Proteasomes and antigen presentation: evidence that a KEKE motif does not promote presentation of the class I epitope SIINFEKL

Abstract

Previously we proposed that stretches of alternating Lys(K) and Glu(E) in polypeptides promote the expression of nearby sequences on Class I molecules [Realini, C., Rogers, S.W., Rechsteiner, M., 1994. KEKE motifs. Proposed roles in protein–protein association and presentation of peptides by MHC class I receptors. FEBS Lett. 348, 109–113]. As a test of the KEKE hypothesis we have employed osmotic lysis of pinosomes and transfection to introduce or express various ubiquitin peptide fusion proteins in the cytosol of wild type and PA28αβγ − mouse embryo fibroblasts.

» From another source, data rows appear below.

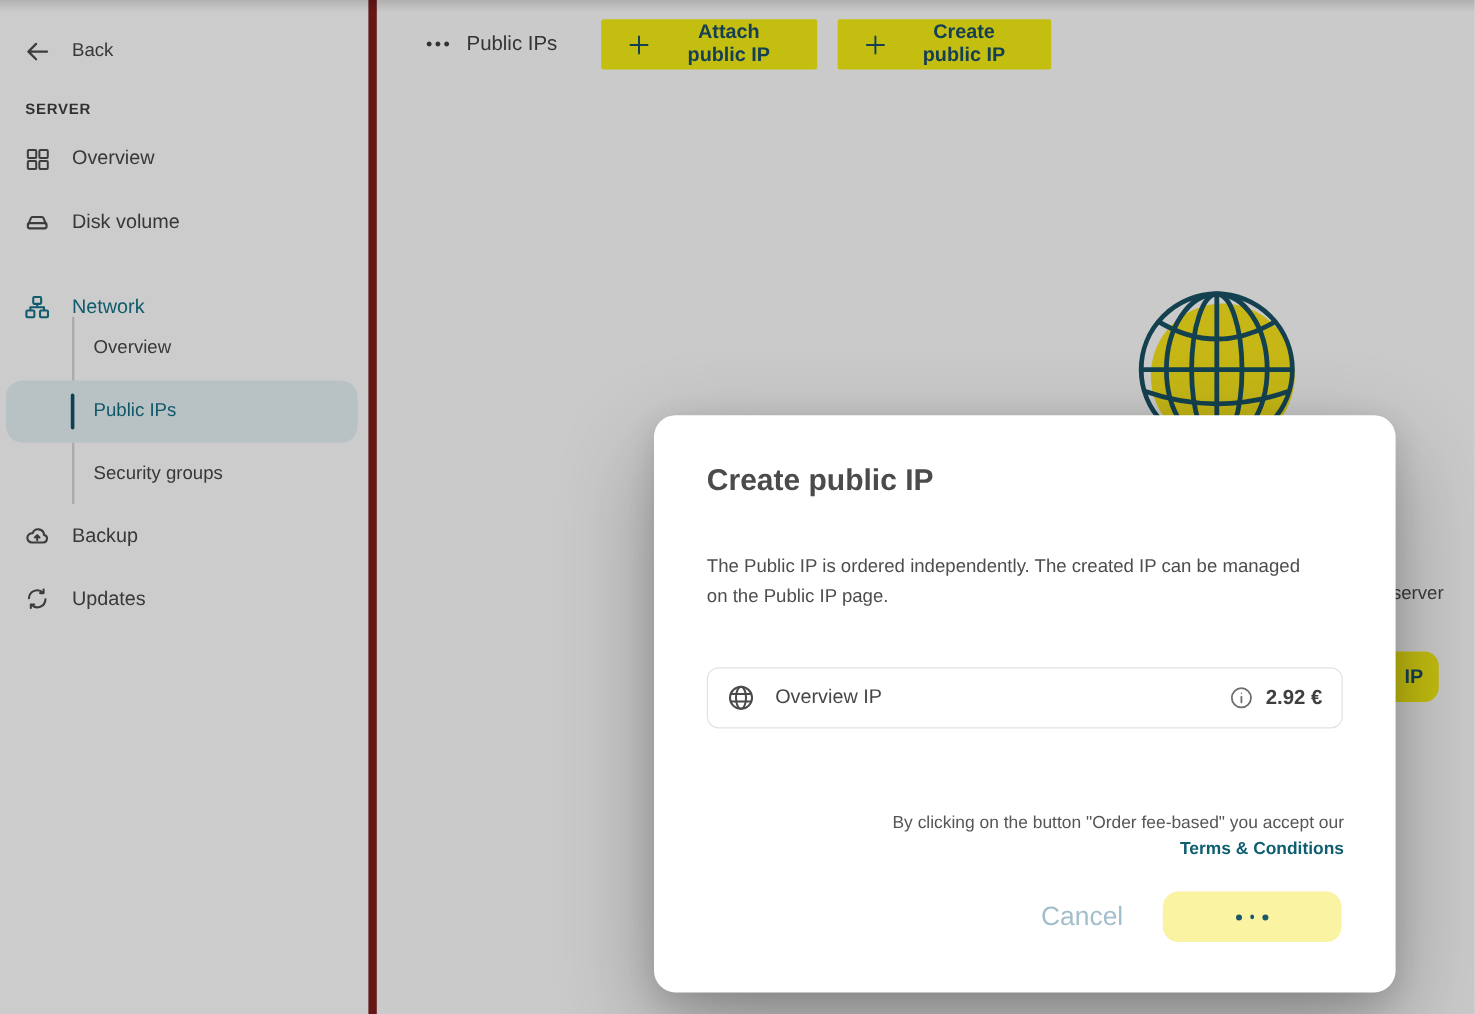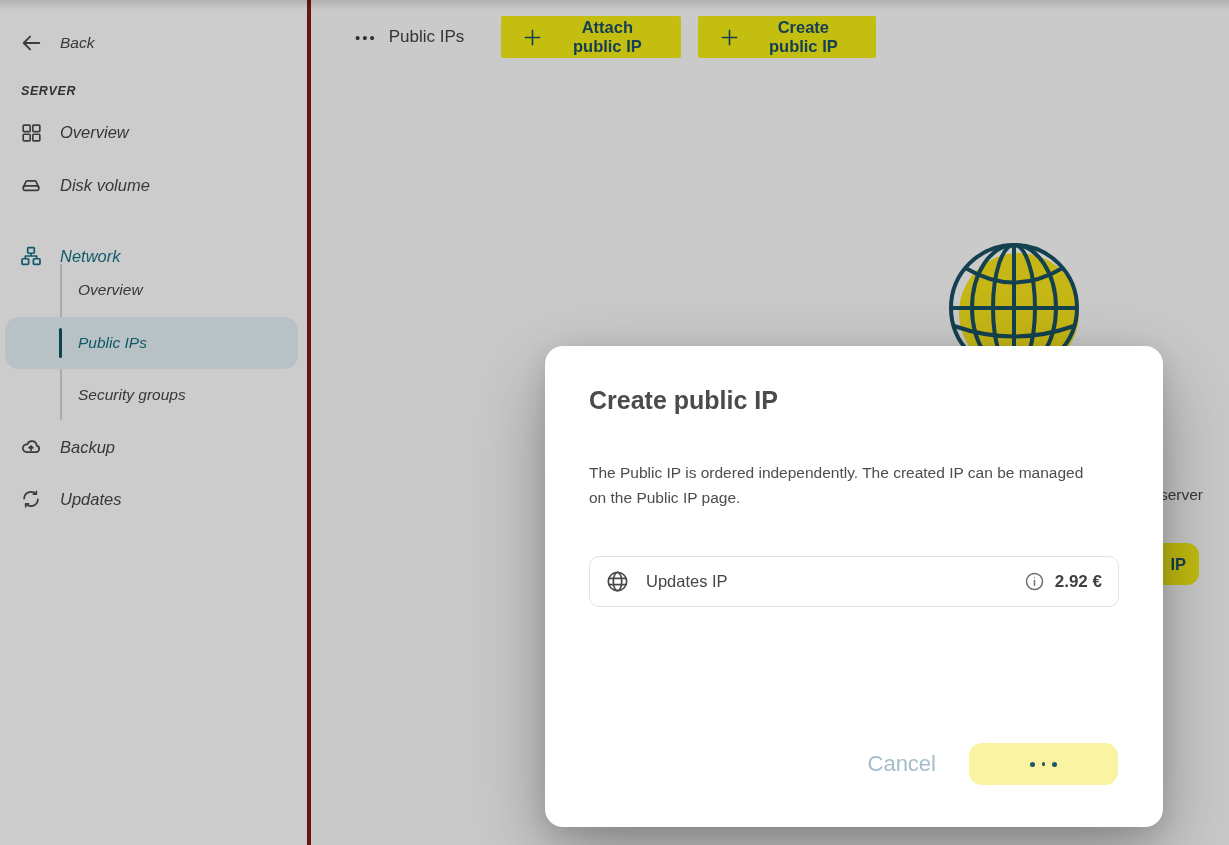"Back" .sidebar { border-right: 4px solid #7f1d1d -> 7px solid #7f1d1d; font-style: italic -> none }
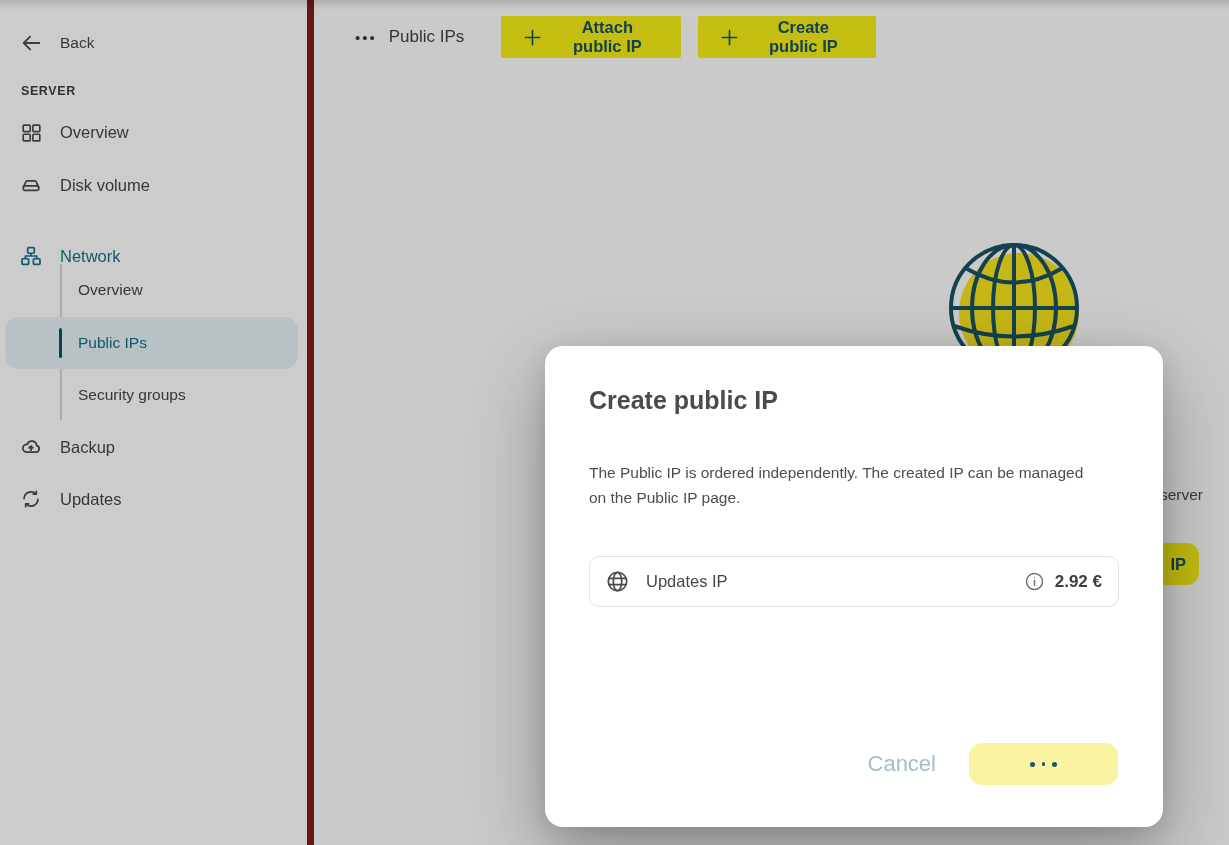"Updates IP" span.opt-lbl { text: Updates -> Overview }
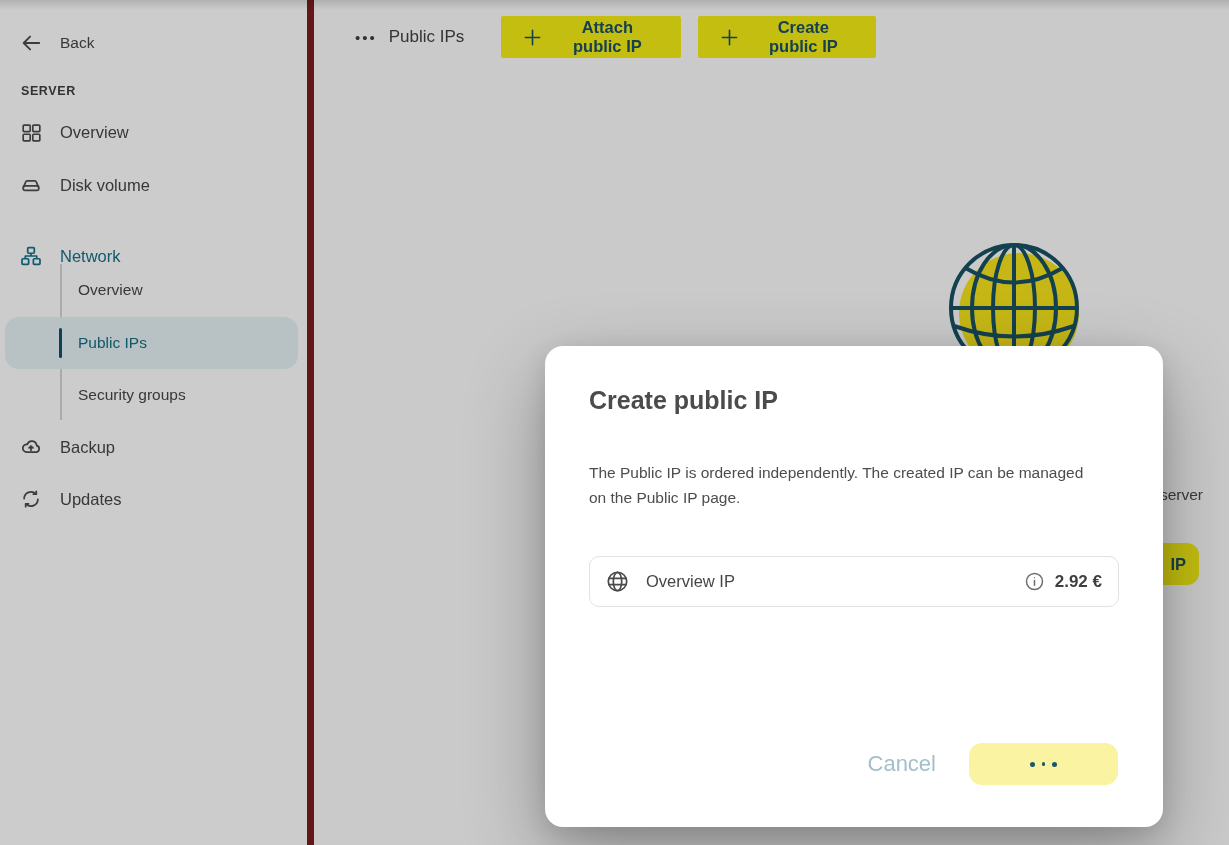"By clicking on the button" div.terms { html: none -> <div> <span>By clicking on the button "Order fee-based" you accept our</span><br> <a>Terms &amp; Conditions</a> </div> }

KEKE or non-KEKE motifs were placed between ubiquitin and the OVA epitope SIINFEKL that was at or near the C-termini of the various fusion proteins. Measurements of surface K b–SIINFEKL complexes using the monoclonal antibody 25.-D1.16 allowed us to assess the effects of upstream KEKE motifs and PA28 status on SIINFEKL surface presentation. KEKE motifs did not enhance presentation of the OVA epitope. However, our studies did confirm that PA28αβ is needed for efficient SIINFEKL surface expression when hsp90 is inhibited.